**WORK TO COMPLETE:** Begin at the line below that has "font-size: 21px ->" and stop after the line that has "(RGB, 1 capa)". Please restate only those lines, word for word.

◆ ◆ ◆

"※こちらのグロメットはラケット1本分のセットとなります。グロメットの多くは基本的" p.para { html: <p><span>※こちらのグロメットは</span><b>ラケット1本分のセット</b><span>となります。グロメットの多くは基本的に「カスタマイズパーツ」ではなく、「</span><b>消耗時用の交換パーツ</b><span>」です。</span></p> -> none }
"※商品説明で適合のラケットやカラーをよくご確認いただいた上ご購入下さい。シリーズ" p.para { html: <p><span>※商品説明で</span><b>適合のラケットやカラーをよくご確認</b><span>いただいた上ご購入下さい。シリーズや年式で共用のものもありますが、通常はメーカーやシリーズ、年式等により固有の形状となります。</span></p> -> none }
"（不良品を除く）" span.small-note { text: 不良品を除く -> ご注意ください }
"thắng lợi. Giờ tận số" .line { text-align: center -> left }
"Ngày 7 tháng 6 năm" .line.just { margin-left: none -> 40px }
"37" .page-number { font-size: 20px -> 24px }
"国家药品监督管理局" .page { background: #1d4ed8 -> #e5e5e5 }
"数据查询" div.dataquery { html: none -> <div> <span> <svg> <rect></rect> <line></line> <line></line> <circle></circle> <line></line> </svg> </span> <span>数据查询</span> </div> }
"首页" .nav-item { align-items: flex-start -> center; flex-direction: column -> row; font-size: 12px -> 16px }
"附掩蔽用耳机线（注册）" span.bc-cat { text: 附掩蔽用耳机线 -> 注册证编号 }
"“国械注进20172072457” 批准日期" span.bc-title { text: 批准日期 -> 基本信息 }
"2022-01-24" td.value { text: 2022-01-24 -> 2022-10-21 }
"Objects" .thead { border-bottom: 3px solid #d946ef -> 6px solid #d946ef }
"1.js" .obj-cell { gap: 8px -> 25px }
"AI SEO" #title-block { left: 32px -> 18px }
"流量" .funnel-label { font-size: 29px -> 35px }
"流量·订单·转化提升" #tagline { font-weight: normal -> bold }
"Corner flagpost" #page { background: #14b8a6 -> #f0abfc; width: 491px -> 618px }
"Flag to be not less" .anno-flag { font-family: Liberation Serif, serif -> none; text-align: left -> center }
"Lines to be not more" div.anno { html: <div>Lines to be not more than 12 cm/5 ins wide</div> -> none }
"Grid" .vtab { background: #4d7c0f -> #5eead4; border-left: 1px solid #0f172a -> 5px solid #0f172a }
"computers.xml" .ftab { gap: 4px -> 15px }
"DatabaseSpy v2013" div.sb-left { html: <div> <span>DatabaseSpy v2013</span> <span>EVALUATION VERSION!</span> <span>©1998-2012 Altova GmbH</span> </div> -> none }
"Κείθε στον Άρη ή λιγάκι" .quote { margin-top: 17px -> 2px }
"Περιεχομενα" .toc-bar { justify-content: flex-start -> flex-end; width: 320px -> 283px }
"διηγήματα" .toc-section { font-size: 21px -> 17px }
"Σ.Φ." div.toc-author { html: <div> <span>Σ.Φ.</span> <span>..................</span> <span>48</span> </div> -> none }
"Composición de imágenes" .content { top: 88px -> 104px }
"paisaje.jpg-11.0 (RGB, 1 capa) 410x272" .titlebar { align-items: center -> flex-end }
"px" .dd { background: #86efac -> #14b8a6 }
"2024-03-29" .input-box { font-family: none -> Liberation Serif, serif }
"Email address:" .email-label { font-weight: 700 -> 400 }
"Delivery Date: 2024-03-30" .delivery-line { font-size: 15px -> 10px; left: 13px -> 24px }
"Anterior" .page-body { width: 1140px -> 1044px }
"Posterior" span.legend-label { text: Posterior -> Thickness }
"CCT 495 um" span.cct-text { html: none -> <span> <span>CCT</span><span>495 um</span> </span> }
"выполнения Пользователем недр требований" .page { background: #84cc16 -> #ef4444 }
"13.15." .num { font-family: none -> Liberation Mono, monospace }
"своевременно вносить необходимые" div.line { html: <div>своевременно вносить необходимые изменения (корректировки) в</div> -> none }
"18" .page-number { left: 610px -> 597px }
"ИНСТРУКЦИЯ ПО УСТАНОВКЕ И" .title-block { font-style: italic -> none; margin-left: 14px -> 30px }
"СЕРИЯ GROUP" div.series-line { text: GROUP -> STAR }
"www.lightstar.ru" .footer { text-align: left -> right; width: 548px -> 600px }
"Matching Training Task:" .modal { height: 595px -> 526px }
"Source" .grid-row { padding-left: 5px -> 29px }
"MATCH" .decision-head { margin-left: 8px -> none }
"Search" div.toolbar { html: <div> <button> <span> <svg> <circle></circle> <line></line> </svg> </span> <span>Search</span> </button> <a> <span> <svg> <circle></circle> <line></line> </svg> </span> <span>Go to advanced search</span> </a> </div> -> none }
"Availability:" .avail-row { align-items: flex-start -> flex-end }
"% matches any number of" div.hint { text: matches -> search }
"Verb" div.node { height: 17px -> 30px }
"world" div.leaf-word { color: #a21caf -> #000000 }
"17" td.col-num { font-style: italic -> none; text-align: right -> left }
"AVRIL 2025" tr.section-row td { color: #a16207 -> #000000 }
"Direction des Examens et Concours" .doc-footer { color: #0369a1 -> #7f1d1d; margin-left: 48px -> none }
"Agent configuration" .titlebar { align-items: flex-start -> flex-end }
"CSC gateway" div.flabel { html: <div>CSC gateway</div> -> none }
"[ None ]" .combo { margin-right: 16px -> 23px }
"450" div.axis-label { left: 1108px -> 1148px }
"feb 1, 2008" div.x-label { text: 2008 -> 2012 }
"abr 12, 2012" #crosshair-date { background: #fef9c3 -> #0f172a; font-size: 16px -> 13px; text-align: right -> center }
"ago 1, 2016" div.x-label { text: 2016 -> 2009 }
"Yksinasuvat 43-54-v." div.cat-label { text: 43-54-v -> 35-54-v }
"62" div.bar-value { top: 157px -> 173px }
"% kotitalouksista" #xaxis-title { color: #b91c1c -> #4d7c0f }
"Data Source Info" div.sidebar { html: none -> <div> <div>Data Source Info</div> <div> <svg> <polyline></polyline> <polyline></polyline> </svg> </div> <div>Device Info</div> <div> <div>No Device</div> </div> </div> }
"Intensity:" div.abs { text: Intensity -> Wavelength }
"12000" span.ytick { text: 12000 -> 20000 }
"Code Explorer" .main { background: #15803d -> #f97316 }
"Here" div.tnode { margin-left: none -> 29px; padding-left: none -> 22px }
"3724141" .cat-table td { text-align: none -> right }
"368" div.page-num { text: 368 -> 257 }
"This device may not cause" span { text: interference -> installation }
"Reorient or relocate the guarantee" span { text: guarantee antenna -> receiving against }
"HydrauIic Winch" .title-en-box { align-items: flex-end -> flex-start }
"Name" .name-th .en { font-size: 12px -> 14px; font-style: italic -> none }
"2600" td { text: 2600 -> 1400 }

◆ ◆ ◆

**ANSWER SECTION:**
"διηγήματα" .toc-section { font-size: 21px -> 17px }
"Σ.Φ." div.toc-author { html: <div> <span>Σ.Φ.</span> <span>..................</span> <span>48</span> </div> -> none }
"Composición de imágenes" .content { top: 88px -> 104px }
"paisaje.jpg-11.0 (RGB, 1 capa) 410x272" .titlebar { align-items: center -> flex-end }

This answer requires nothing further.